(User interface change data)
-*-
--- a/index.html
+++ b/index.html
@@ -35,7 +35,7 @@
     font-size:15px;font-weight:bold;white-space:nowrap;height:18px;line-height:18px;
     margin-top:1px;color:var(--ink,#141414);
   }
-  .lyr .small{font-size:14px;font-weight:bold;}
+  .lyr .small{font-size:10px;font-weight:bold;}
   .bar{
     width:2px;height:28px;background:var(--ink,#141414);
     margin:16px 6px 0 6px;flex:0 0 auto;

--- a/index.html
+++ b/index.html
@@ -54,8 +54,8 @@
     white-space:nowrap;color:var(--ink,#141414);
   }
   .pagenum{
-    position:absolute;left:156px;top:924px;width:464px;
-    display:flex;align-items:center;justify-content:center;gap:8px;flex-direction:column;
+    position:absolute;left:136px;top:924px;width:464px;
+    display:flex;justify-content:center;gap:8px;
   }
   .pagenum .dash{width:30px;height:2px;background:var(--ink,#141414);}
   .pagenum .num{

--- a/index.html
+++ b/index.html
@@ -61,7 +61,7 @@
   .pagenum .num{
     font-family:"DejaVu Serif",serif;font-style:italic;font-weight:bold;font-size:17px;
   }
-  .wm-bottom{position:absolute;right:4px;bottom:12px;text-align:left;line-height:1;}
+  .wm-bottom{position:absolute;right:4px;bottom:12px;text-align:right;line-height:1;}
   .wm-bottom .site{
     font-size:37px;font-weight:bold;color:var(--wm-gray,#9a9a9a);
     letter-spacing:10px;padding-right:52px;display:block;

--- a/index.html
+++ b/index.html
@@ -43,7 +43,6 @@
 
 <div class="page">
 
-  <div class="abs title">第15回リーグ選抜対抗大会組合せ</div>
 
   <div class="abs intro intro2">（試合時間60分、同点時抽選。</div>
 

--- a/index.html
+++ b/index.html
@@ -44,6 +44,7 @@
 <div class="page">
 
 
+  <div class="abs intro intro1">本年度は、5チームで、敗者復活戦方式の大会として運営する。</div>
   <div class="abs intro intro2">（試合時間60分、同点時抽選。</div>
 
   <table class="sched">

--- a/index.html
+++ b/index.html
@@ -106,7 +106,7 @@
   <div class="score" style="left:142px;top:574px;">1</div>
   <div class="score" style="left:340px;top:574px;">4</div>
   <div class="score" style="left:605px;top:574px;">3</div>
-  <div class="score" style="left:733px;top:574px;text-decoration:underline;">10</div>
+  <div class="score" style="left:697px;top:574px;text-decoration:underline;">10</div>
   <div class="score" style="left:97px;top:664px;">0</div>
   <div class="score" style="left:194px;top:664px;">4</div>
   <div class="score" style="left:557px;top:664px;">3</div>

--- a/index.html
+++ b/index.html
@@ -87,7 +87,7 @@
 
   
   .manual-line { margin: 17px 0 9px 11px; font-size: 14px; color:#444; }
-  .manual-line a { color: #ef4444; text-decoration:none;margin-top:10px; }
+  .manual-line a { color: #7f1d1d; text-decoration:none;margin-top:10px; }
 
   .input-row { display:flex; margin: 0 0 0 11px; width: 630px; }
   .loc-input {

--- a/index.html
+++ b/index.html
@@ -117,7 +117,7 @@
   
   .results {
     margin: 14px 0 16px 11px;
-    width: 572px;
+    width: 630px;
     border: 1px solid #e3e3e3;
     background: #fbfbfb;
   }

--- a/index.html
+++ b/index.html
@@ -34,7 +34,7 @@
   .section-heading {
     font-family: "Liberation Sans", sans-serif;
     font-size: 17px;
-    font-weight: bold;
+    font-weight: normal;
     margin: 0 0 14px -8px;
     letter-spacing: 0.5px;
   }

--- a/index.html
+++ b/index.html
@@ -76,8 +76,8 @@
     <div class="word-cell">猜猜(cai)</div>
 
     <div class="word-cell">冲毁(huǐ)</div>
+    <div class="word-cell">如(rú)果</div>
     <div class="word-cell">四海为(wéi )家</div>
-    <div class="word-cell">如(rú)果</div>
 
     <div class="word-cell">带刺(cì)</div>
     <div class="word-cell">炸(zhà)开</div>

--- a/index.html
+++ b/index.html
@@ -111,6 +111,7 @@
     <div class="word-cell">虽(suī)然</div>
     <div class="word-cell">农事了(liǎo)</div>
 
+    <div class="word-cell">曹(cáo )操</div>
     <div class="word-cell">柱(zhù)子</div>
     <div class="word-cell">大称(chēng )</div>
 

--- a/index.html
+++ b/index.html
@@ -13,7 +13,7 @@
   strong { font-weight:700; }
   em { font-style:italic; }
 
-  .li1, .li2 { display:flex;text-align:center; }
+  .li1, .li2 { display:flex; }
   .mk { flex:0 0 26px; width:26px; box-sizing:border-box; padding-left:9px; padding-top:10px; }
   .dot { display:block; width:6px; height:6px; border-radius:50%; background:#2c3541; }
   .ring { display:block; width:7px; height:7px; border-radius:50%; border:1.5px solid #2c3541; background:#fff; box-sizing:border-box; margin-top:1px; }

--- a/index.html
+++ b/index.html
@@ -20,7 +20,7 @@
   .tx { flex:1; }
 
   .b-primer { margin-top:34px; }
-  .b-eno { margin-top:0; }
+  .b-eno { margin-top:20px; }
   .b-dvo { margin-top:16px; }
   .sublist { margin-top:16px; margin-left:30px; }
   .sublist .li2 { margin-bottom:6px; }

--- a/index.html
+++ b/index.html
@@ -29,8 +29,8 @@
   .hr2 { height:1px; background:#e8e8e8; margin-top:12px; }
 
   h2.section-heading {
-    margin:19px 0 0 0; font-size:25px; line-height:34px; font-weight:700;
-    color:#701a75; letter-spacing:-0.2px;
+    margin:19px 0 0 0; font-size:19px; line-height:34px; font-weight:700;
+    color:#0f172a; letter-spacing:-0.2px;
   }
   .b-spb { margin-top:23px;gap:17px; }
-*-
## What is required
Give the number of lines in the entries that include the string "nowrap", and nothing else.

## Solution for this problem
2